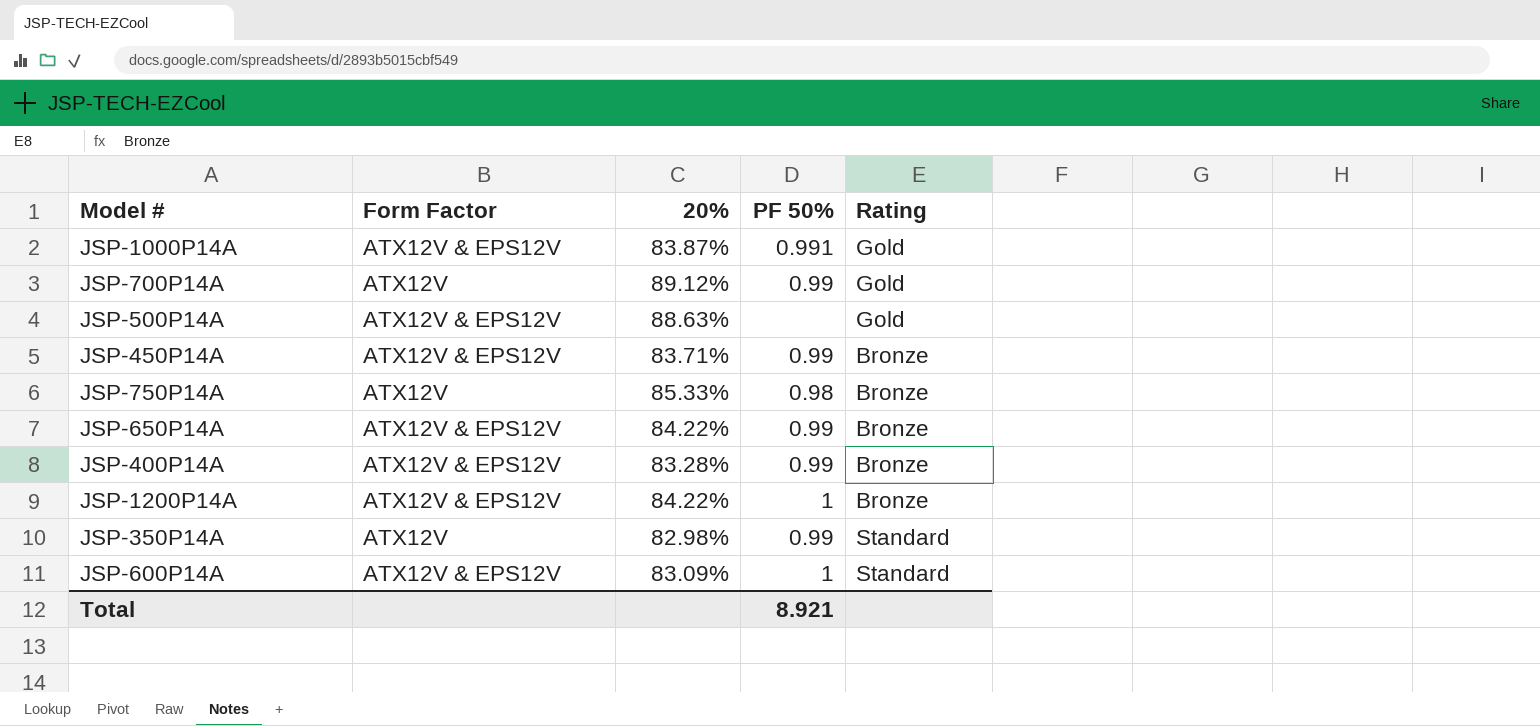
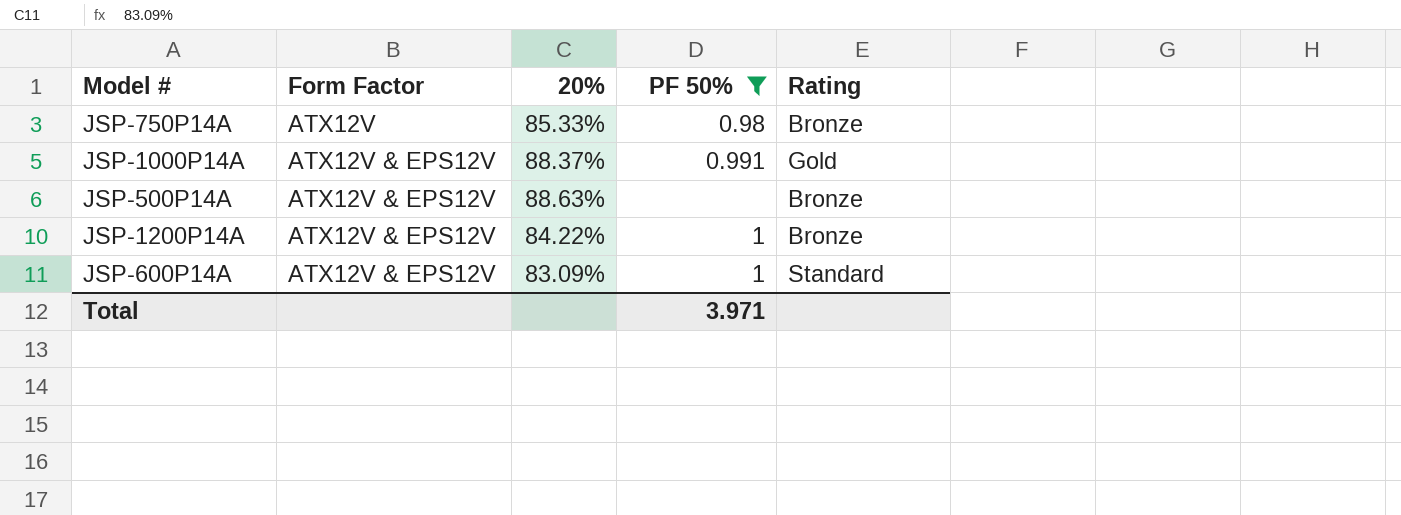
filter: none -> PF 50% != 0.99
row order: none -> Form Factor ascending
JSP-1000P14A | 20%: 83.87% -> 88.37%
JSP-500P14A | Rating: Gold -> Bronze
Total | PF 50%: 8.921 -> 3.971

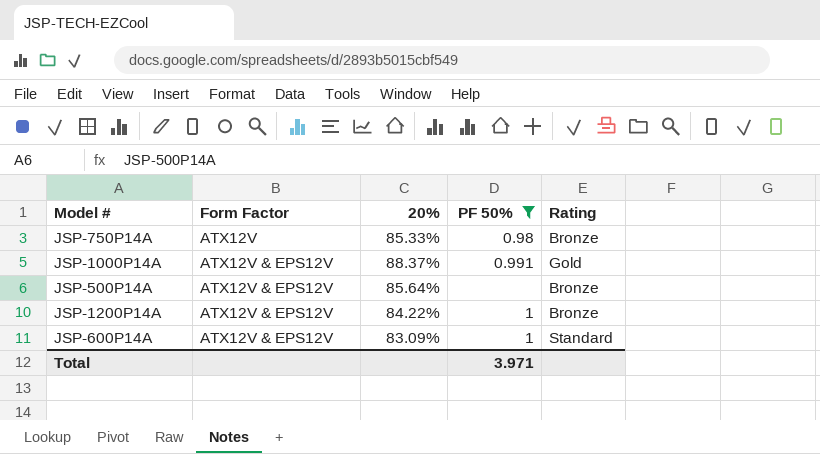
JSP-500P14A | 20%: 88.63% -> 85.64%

| Assigned task |
Give back the whole listing exactly; no pictures.

| The answer |
filter: none -> PF 50% != 0.99
row order: none -> Form Factor ascending
JSP-1000P14A | 20%: 83.87% -> 88.37%
JSP-500P14A | Rating: Gold -> Bronze
Total | PF 50%: 8.921 -> 3.971

JSP-500P14A | 20%: 88.63% -> 85.64%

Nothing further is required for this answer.